The Refusers – Disobey

Hailing from the spiritual home of alternative rock, Seattle, The Refusers cut against even those expectations with an essentially traditional hard rock sound occasionally infused with even older styles or else harboring surprising punk energy. The latter is reflected in much of Disobey‘s lyrical content, but The Refusers give recognizable shapes to these songs that make their occasionally strident messages palatable for any audience.

Playing with Fire opens the release with a guitar heavy approach and a nearly unhinged vocal that makes the song more gripping than it already comes off. The vocals are strong, but Michael Belkin’s guitar work is equally memorable without ever attempting to take the spotlight even once.

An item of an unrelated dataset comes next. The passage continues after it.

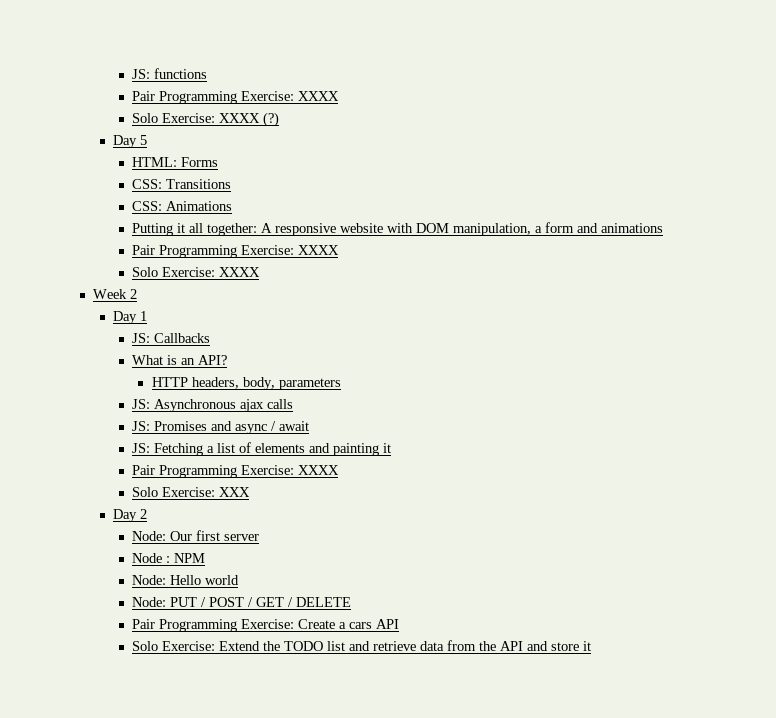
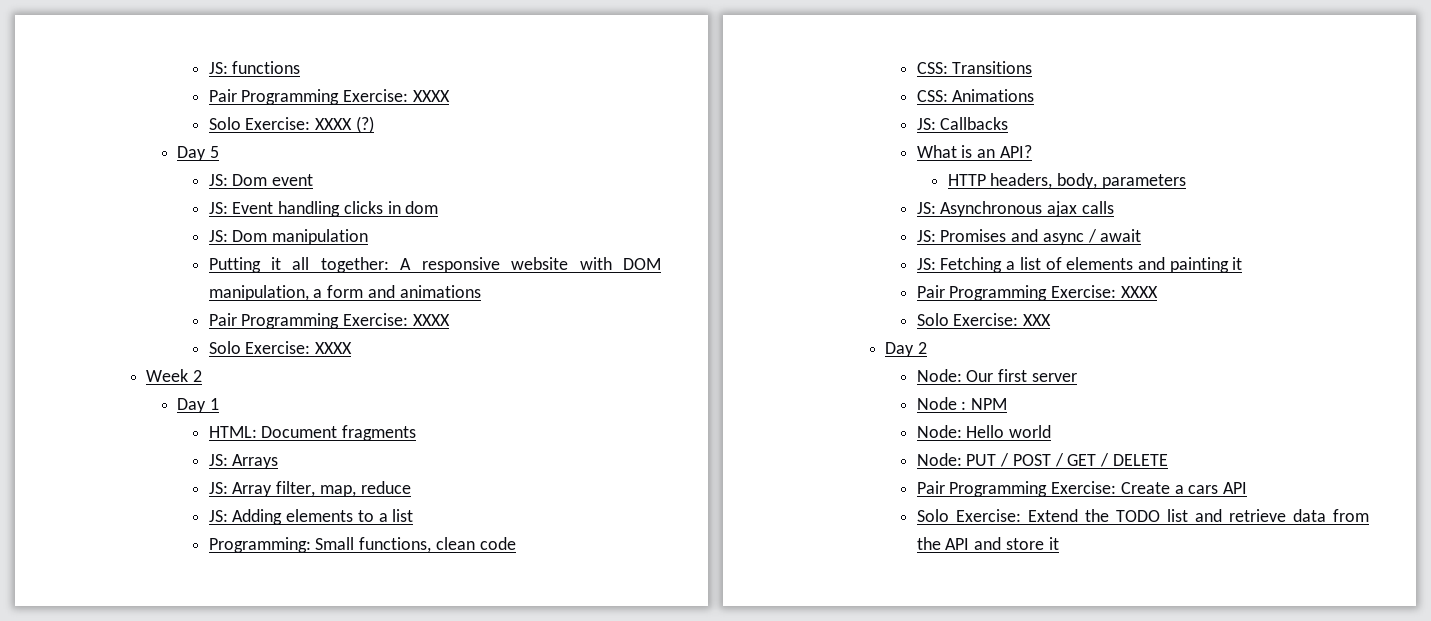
[132,157,219,167] [132,179,232,189] [132,201,233,211] HTML: Forms // CSS: Transitions // CSS: Animations -> [208,174,314,186] [208,201,439,217] [208,229,369,245] JS: Dom event // JS: Event handling clicks in dom // JS: Dom manipulation
(147, 316) none -> [208,425,417,441] [208,454,279,469] [208,481,411,497] [208,509,414,525] [208,537,516,553] [916,61,1033,74] [916,89,1035,102] // HTML: Document fragments // JS: Arrays // JS: Array filter, map, reduce // JS: Adding elements to a list // Programming: Small functions, clean code // CSS: Transitions // CSS: Animations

The musical attack of the album’s second song, Why Do They Lie?, is much more streamlined and less given to outsized dramatics than we hear with the album’s first song. The vocals, to their credit, could play these tunes out as rage-laced punk screeds, but there’s more nuance than you’d expect from this song and other tracks on Disobey.

Things take a pleasing and surprising turn with the funky influences burning through on Eruption and the key points for that sound are Steve Newton’s bass and Belkin’s biting guitar riffs. It’s one of the album’s best musical moments and the vocals respond with the sort of crackling singing you’d expect from an inspired front man. Belkin delivers and gets some judicious support along the way from Newton’s backing vocals.

My Baby Loves Rock and Roll goes off in a much different direction than we’ve heard with any of the other cuts and those without the same political leanings or any at all, will appreciate this deviation from the band’s standard songwriting arsenal. They attack the song with every bit of the same energy they reserve for the more topical material.

Slashing and angry rock hits again with the track Fake News and the muscular musical charge they throw in listener’s faces will satisfy any rock fan even if they struggle with the band’s point of view behind the songwriting.

The organ work rumbling underneath Government Slave strengthens the musical substance of these songs as it does elsewhere on Disobey and it’s a classic formula pairing it with hard rock guitar that the band manages to make their own. There are no obvious influences on their music, at least none of the specific variety, so there’s often a feeling with the band at their best moments they are playing particular styles like they’re the first band to try such things out rather than owing any obvious debts.

The last song on the album, Emancipation, clearly is intended to the curtain closer for the release and works exceptionally well in that role. There’s a sense of the music encapsulating what we’ve heard from the album one more time with an added emphasis on maintaining a forceful groove.

There’s enough of a mix in styles on the album to make Disobey one of the finest rock albums you’ll hear in 2018 and the only apparent limits on this band are how much they may or may not alienate listeners with their politicized songwriting.